#### [YOUR ASSIGNMENT]
Output must consist only of the lines of the material below from the one with "font-style: italic ->" through the one with "width: 132px ->", each reproduced exactly; no pictures belong in it.
DATA SECTION below:
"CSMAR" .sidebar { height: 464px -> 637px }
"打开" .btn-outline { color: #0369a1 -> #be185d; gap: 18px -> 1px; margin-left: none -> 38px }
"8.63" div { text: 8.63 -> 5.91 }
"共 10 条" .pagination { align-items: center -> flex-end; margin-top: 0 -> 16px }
End of DATA SECTION.
DATA SECTION below:
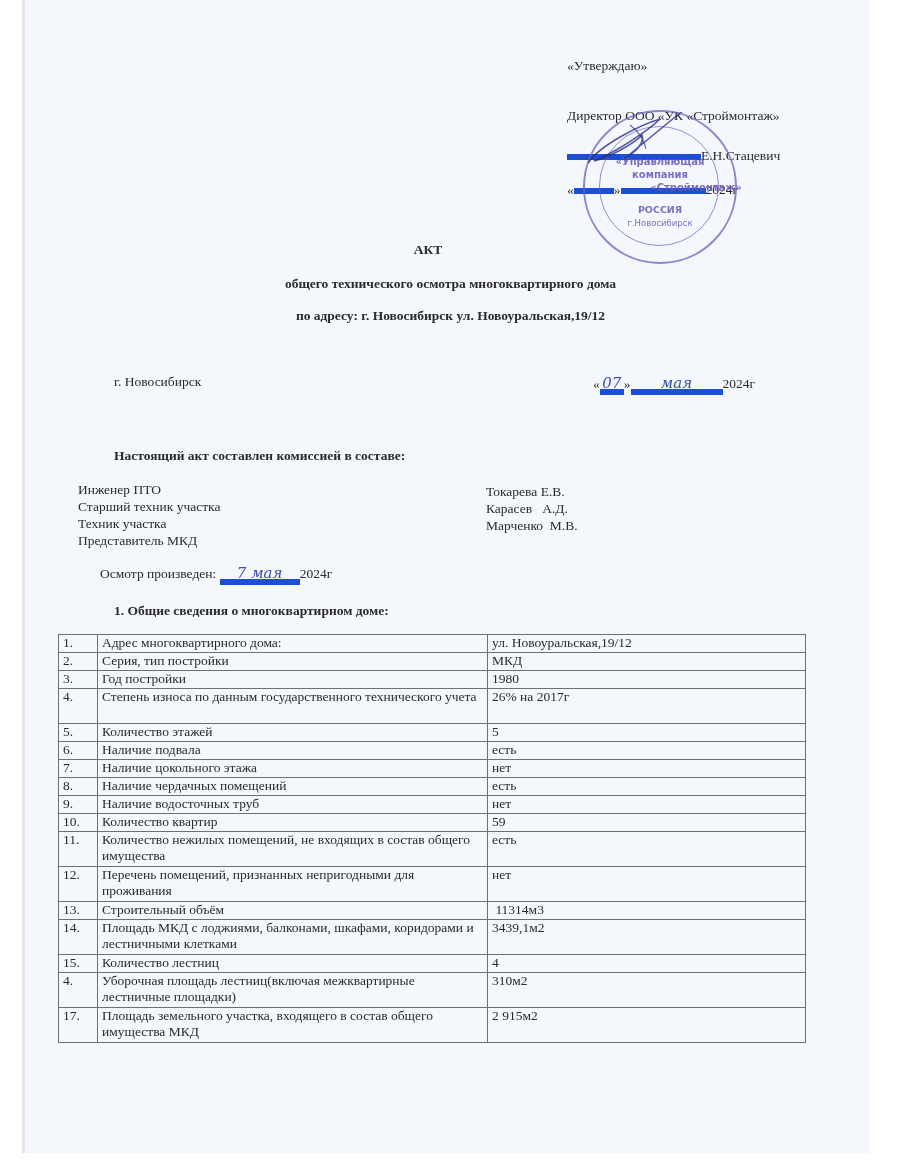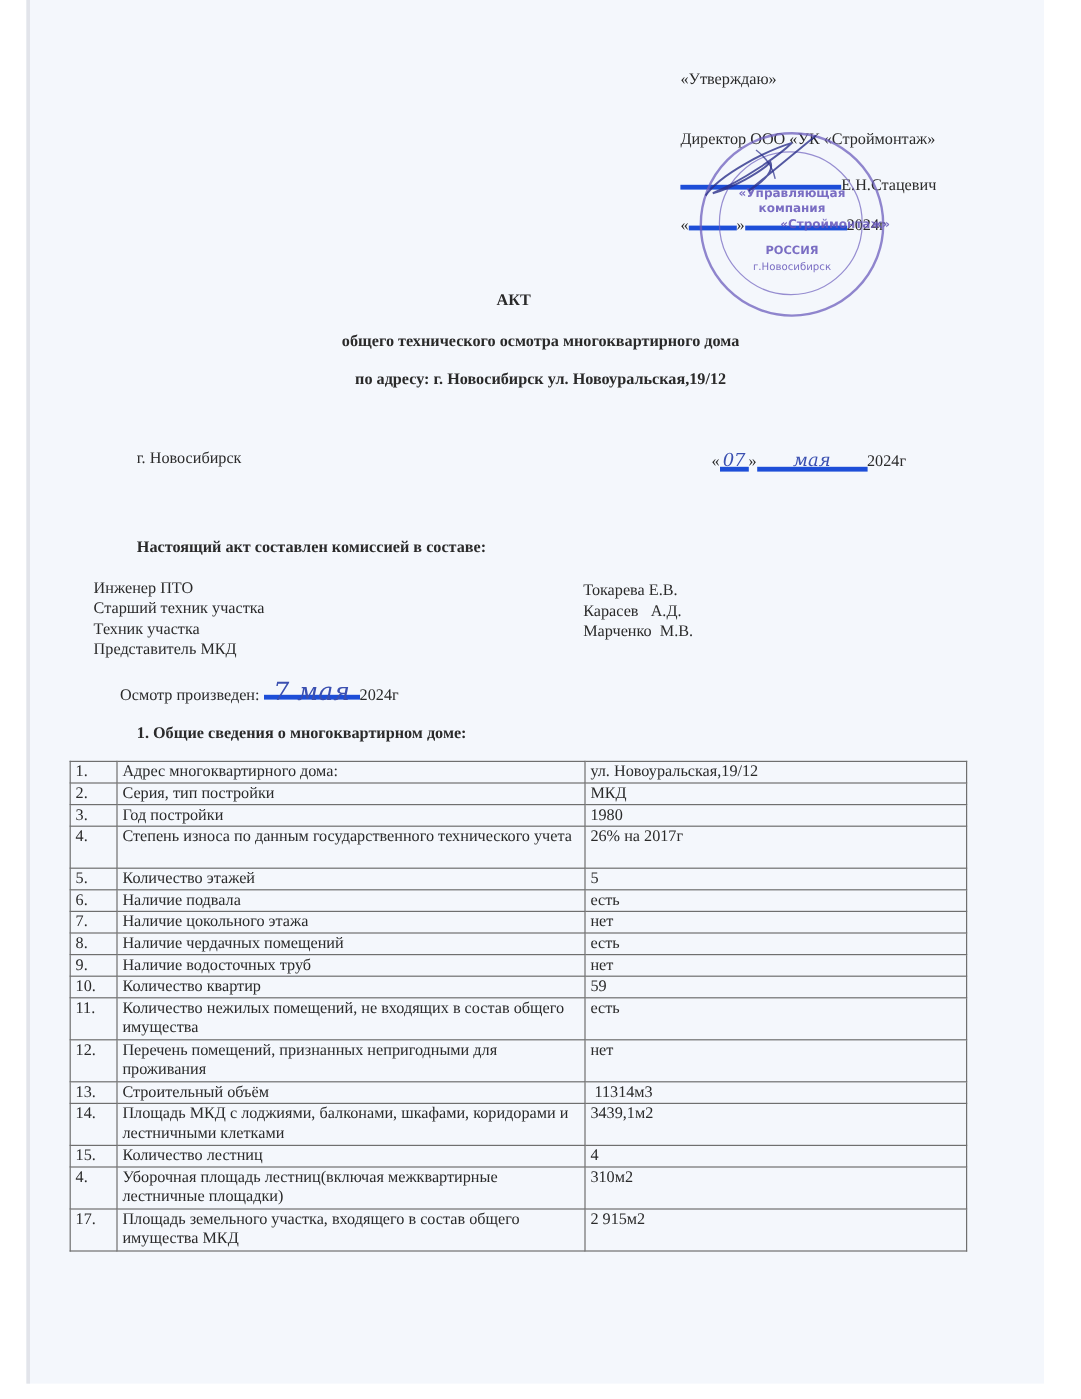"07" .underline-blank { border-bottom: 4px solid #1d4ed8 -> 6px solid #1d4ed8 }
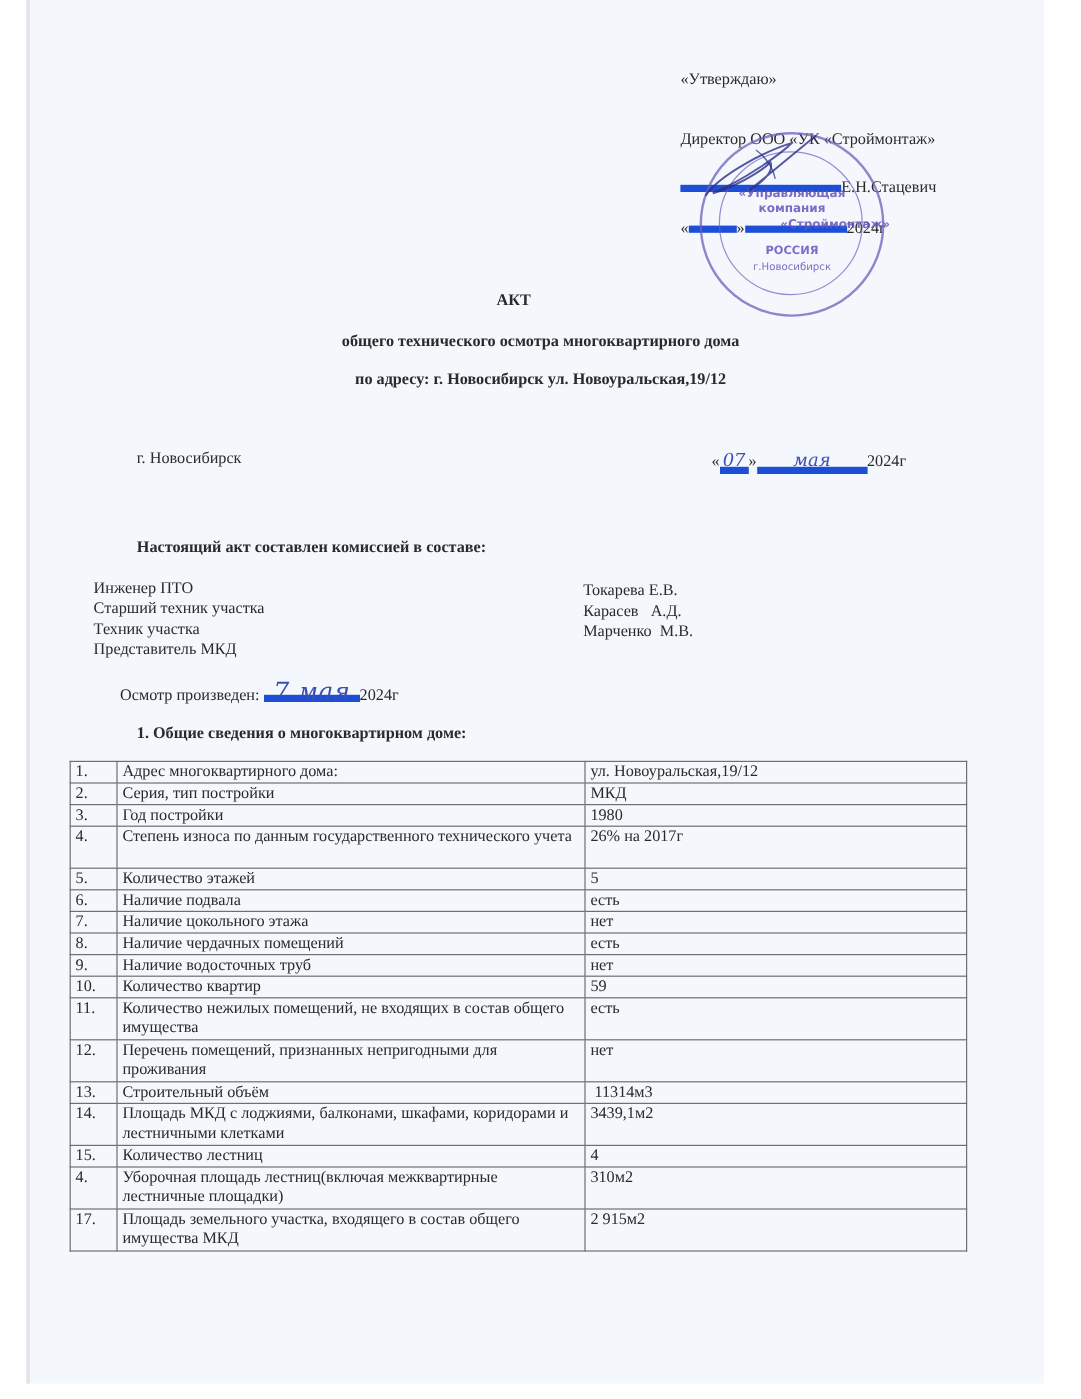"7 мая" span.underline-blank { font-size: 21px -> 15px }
End of DATA SECTION.
DATA SECTION below:
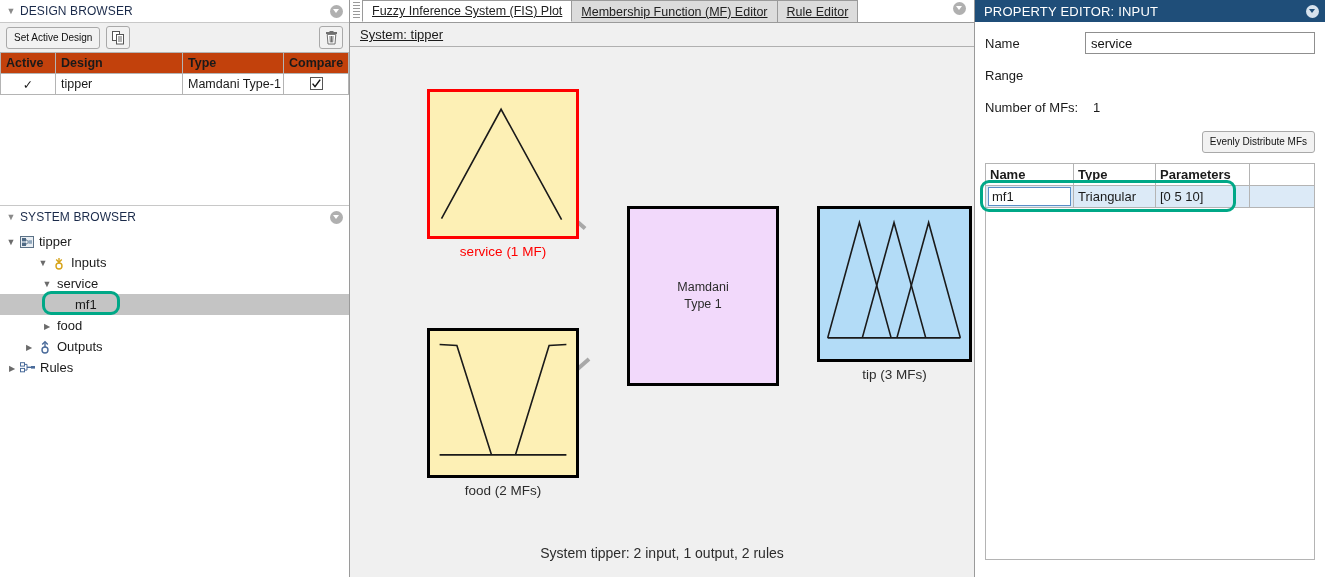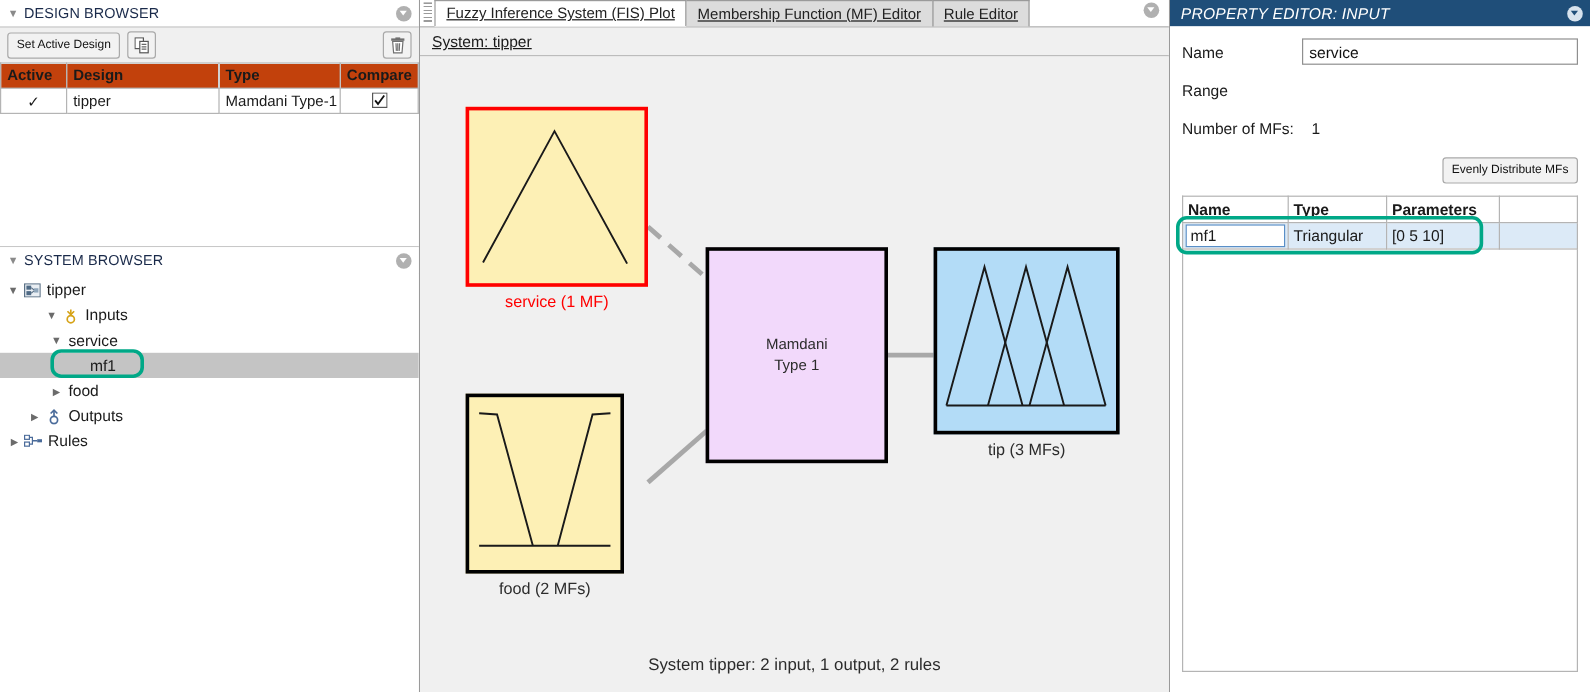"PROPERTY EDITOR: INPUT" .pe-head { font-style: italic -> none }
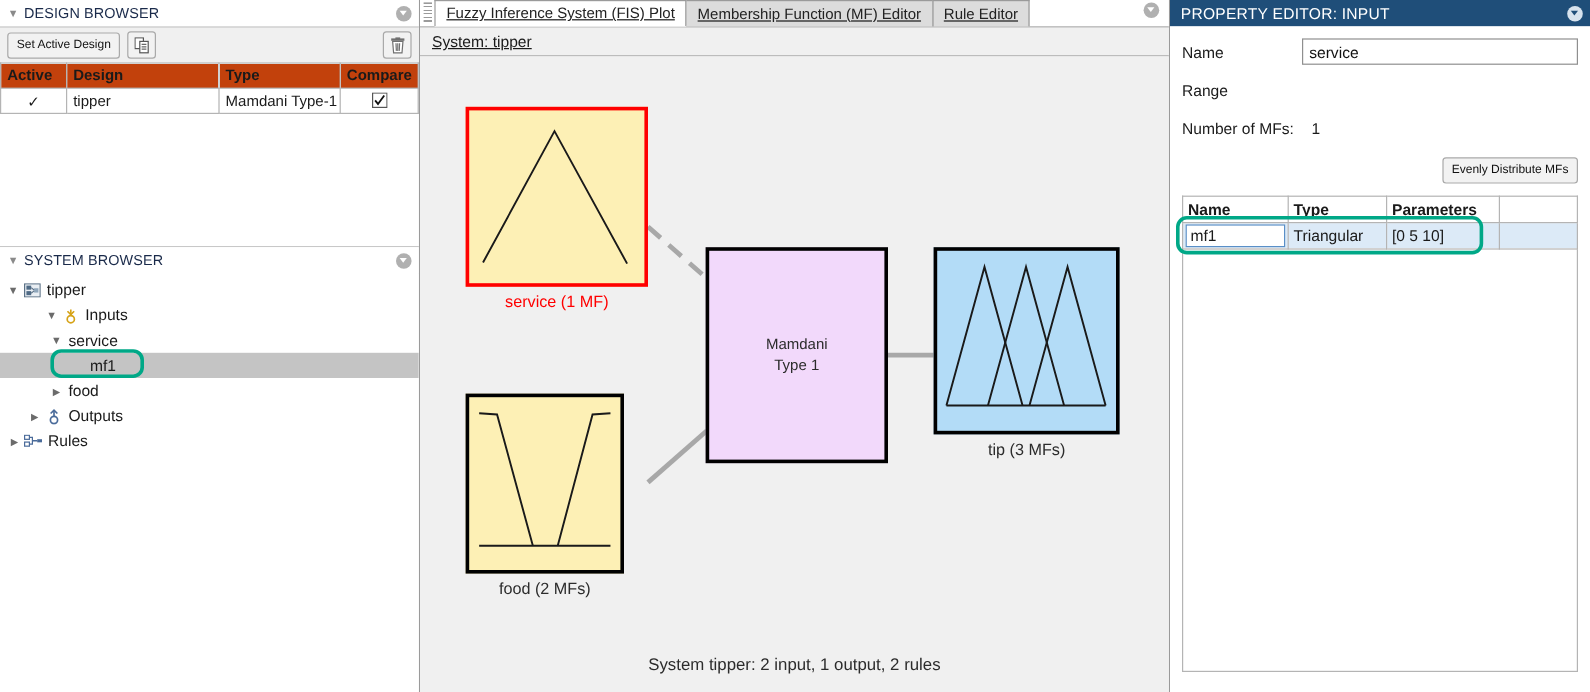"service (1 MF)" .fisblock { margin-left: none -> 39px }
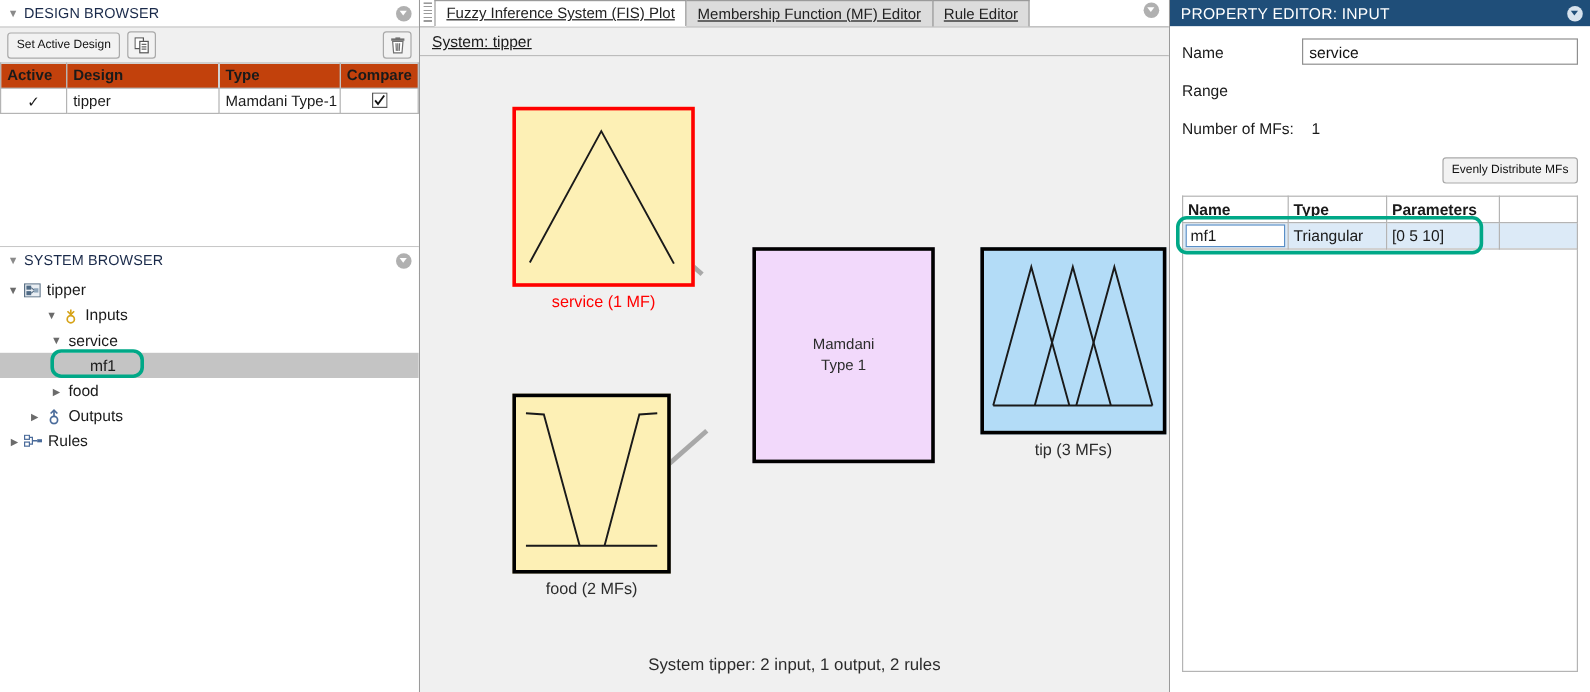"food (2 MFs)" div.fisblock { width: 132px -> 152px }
End of DATA SECTION.
#### [SOLUTION TO THIS EXERCISE]
"PROPERTY EDITOR: INPUT" .pe-head { font-style: italic -> none }
"service (1 MF)" .fisblock { margin-left: none -> 39px }
"food (2 MFs)" div.fisblock { width: 132px -> 152px }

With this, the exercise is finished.